This week, HSBC became the second international bank in as many months to take a step away from financing in the Tar Sands.
The bank hinted in press reports last year that it was reviewing its tar sands business. Now the London-based bank has come through. In a post to its website, the bank quietly revised its “Energy Sector Policy” to clarify that:
HSBC has policy restrictions where customers are involved in the principal processes of mining, extraction and upgrading. We undertake a balanced analysis of positive and negative impacts to understand whether customers operate in accordance with good practice, focusing on factual data and trends where available. Specifically, we analyse: GHG intensity; water usage; land and tailings pond reclamation; the grievance process in place for local communities; and the extent to which a customer discloses standards and performance.
For the bank we ranked 13th among tar sands financiers last year, it ain’t perfect. The new policy lacks any timelines, targets, or definitions. And the devil’s always in those details.
You have to wonder, for instance, about that “GHG intensity” commitment. Last year the banking giant underwrote $625 million in bonds for TransCanada. TransCanada is now facing a slew of lawsuits and regulatory hurdles over it’s proposed “Keystone XL” tar sands pipeline to Texas. In a request to delay approval of the pipeline, the EPA issued concerns that the product it would carry is 82% more GHG-intensive than conventional crude.
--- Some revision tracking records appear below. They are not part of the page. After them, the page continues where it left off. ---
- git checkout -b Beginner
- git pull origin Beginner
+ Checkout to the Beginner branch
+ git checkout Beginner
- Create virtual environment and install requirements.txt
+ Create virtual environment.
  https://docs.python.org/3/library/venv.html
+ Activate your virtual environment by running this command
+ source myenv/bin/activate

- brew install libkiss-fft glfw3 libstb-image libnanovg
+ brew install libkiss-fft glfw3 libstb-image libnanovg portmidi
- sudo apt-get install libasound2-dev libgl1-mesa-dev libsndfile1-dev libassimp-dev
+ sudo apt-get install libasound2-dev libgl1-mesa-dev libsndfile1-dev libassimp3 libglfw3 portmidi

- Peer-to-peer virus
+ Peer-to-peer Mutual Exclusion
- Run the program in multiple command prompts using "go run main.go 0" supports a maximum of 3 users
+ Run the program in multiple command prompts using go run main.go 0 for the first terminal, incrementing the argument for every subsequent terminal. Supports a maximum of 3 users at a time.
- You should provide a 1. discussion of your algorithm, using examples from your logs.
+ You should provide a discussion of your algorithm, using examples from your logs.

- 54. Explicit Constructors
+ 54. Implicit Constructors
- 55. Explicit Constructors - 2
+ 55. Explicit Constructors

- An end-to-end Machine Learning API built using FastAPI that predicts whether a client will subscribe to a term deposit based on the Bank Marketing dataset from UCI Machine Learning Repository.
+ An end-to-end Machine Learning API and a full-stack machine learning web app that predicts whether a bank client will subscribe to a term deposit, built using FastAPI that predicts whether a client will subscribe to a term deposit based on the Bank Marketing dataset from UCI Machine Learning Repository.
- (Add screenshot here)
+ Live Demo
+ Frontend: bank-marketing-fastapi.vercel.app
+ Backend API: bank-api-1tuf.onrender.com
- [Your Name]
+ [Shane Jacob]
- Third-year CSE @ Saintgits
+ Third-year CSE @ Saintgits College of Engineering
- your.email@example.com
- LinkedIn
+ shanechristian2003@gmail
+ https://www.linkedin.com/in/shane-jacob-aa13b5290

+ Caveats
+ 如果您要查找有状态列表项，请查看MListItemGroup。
The “local communities” commitment also raises questions. HSBC raised $100 million in bonds for Enbridge last year. Enbridge is the company working with Chinese oil companies to push the “Northern Gateway” tar sands pipeline through the heart of the Great Bear Rainforest to a tanker port in Northern British Columbia. More than 60 First Nation communities have declared their opposition to the project, calling it a violation of their rights and the integrity of their traditional territories.
Pure greenwash? Only time will tell. And HSBC’s dealings (or not) with Enbridge and TransCanada will be early indicators. Meantime, at the very least, the new HSBC policy is a welcome sign that banks are beginning to recognize that tar sands is a risky business.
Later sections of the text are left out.